# WHAT IS REQUIRED
In the entries below, find every line with "rgba" and copy it.

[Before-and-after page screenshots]
++++++++
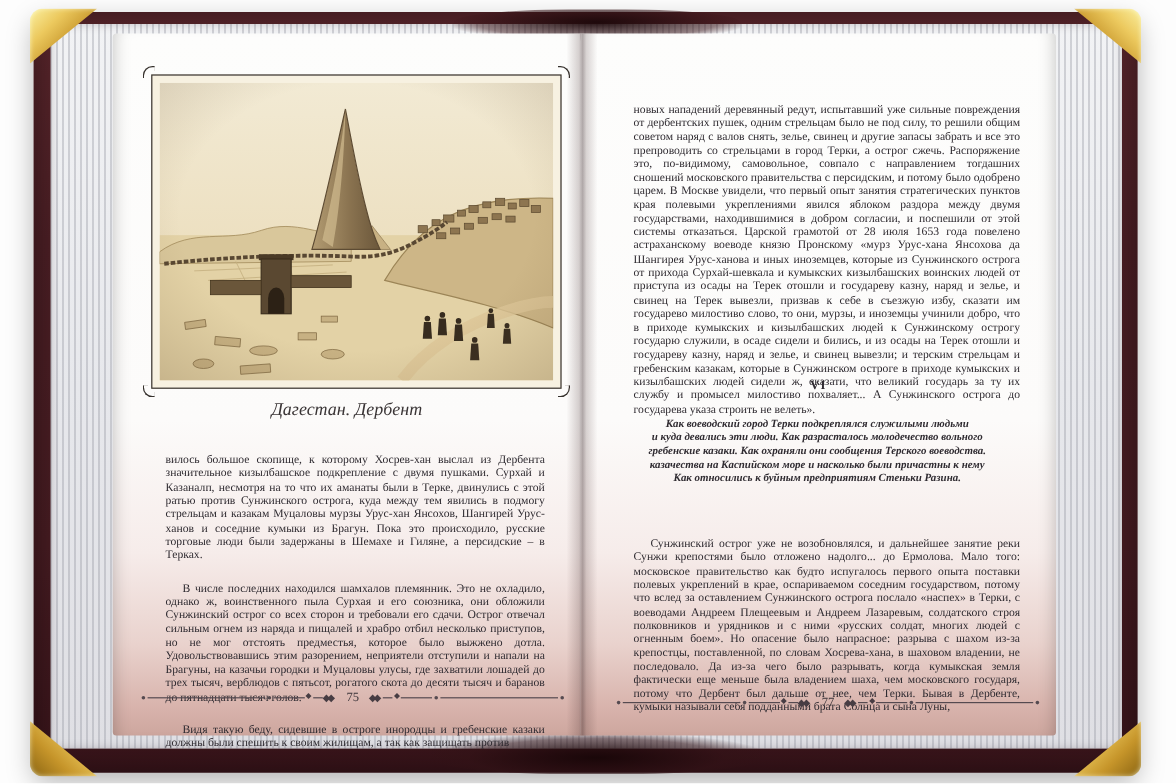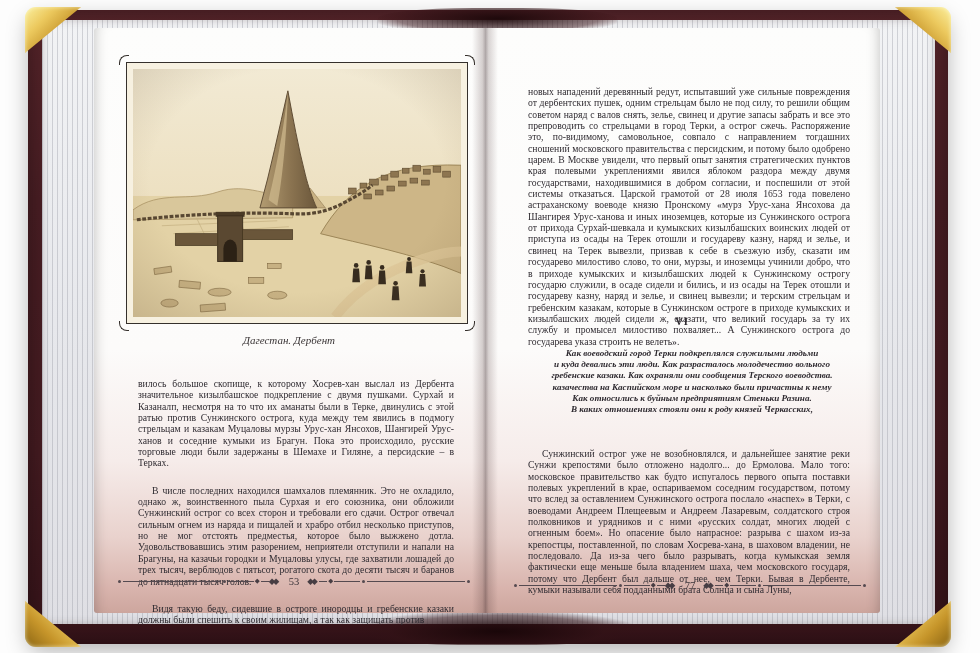--- a/index.html
+++ b/index.html
@@ -36,21 +36,21 @@
   .page-left{left:66px;width:390px;border-radius:3px 0 0 3px;
         box-shadow:inset 12px 0 14px -12px rgba(0,0,0,.25);}
   .page-right{left:456px;width:396px;border-radius:0 3px 3px 0;
         box-shadow:inset -12px 0 14px -12px rgba(0,0,0,.25);}
   .gutter{position:absolute;left:444px;top:18px;width:26px;height:585px;z-index:5;pointer-events:none;
         background:linear-gradient(90deg,rgba(70,45,45,0) 0%,rgba(70,45,45,.22) 40%,rgba(50,30,32,.38) 52%,rgba(70,45,45,.2) 64%,rgba(70,45,45,0) 100%);}
   
   .body-text{position:absolute;color:#2f2b31;font-size:9.7px;line-height:11.35px;text-align:justify;}
   .body-text p{margin:16px;font-family:Liberation Serif, serif;}
   .body-text p.ind{text-indent:14px;}
-  .caption{position:absolute;width:100%;text-align:center;font-style:italic;font-size:11px;color:#3a3536;}
+  .caption{position:absolute;width:100%;text-align:center;font-style:italic;font-size:15px;color:#3a3536;}
   .sec-num{position:absolute;width:100%;text-align:center;font-size:10.5px;font-weight:bold;
            letter-spacing:1px;color:#2f2b31;}
   .epigraph{position:absolute;text-align:center;font-style:italic;font-weight:bold;
            font-size:9.1px;line-height:11.2px;color:#2f2b31;}
   
   .orn{position:absolute;display:flex;align-items:center;color:#473d43;}
   .orn .ln{height:1px;background:#554a50;}
   .orn .grow{flex:1;}
   .orn .w26{width:26px;} .orn .w8{width:8px;}
   .orn .dot{width:3px;height:3px;border-radius:50%;background:#554a50;margin:0 2px;}
@@ -182,45 +182,44 @@
       </div>
 
       <div class="orn" style="left:22px;top:548px;width:356px;">
         <span class="dot"></span>
         <span class="ln grow"></span>
         <span class="dot"></span>
         <span class="ln w26"></span>
         <span class="d1">◆</span>
         <span class="ln w8"></span>
         <span class="d2">◆◆</span>
-        <span class="num">53</span>
+        <span class="num">75</span>
         <span class="d2">◆◆</span>
         <span class="ln w8"></span>
         <span class="d1">◆</span>
         <span class="ln w26"></span>
         <span class="dot"></span>
         <span class="ln grow"></span>
         <span class="dot"></span>
       </div>
     </div>
 
     <div class="page page-right">
       <div class="body-text" style="left:28px;top:42px;width:354px;">
         <p>новых нападений деревянный редут, испытавший уже сильные повреждения от дербентских пушек, одним стрельцам было не под силу, то решили общим советом наряд с валов снять, зелье, свинец и другие запасы забрать и все это препроводить со стрельцами в город Терки, а острог сжечь. Распоряжение это, по-видимому, самовольное, совпало с направлением тогдашних сношений московского правительства с персидским, и потому было одобрено царем. В Москве увидели, что первый опыт занятия стратегических пунктов края полевыми укреплениями явился яблоком раздора между двумя государствами, находившимися в добром согласии, и поспешили от этой системы отказаться. Царской грамотой от 28 июля 1653 года повелено астраханскому воеводе князю Пронскому «мурз Урус-хана Янсохова да Шангирея Урус-ханова и иных иноземцев, которые из Сунжинского острога от прихода Сурхай-шевкала и кумыкских кизылбашских воинских людей от приступа из осады на Терек отошли и государеву казну, наряд и зелье, и свинец на Терек вывезли, призвав к себе в съезжую избу, сказати им государево милостиво слово, то они, мурзы, и иноземцы учинили добро, что в приходе кумыкских и кизылбашских людей к Сунжинскому острогу государю служили, в осаде сидели и бились, и из осады на Терек отошли и государеву казну, наряд и зелье, и свинец вывезли; и терским стрельцам и гребенским казакам, которые в Сунжинском остроге в приходе кумыкских и кизылбашских людей сидели ж, сказати, что великий государь за ту их службу и промысел милостиво похваляет... А Сунжинского острога до государева указа строить не велеть».</p>
       </div>
 
       <div class="sec-num" style="top:288px;">VI</div>
 
-      <div class="epigraph" style="left:25px;top:320px;width:366px;">
+      <div class="epigraph" style="left:14px;top:320px;width:366px;">
         <div>Как воеводский город Терки подкреплялся служилыми людьми</div>
         <div>и куда девались эти люди. Как разрасталось молодечество вольного</div>
         <div>гребенские казаки. Как охраняли они сообщения Терского воеводства.</div>
         <div>казачества на Каспийском море и насколько были причастны к нему</div>
         <div>Как относились к буйным предприятиям Стеньки Разина.</div>
-        <div>В каких отношениях стояли они к роду князей Черкасских,</div>
       </div>
 
       <div class="body-text" style="left:28px;top:404px;width:354px;">
         <p class="ind">Сунжинский острог уже не возобновлялся, и дальнейшее занятие реки Сунжи крепостями было отложено надолго... до Ермолова. Мало того: московское правительство как будто испугалось первого опыта поставки полевых укреплений в крае, оспариваемом соседним государством, потому что вслед за оставлением Сунжинского острога послало «наспех» в Терки, с воеводами Андреем Плещеевым и Андреем Лазаревым, солдатского строя полковников и урядников и с ними «русских солдат, многих людей с огненным боем». Но опасение было напрасное: разрыва с шахом из-за крепостцы, поставленной, по словам Хосрева-хана, в шаховом владении, не последовало. Да из-за чего было разрывать, когда кумыкская земля фактически еще меньше была владением шаха, чем московского государя, потому что Дербент был дальше от нее, чем Терки. Бывая в Дербенте, кумыки называли себя подданными брата Солнца и сына Луны,</p>
       </div>
 
       <div class="orn" style="left:28px;top:552px;width:356px;">
         <span class="dot"></span>
         <span class="ln grow"></span>
         <span class="dot"></span>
++++++++
# FINAL ANSWER
         box-shadow:inset 12px 0 14px -12px rgba(0,0,0,.25);}
         box-shadow:inset -12px 0 14px -12px rgba(0,0,0,.25);}
         background:linear-gradient(90deg,rgba(70,45,45,0) 0%,rgba(70,45,45,.22) 40%,rgba(50,30,32,.38) 52%,rgba(70,45,45,.2) 64%,rgba(70,45,45,0) 100%);}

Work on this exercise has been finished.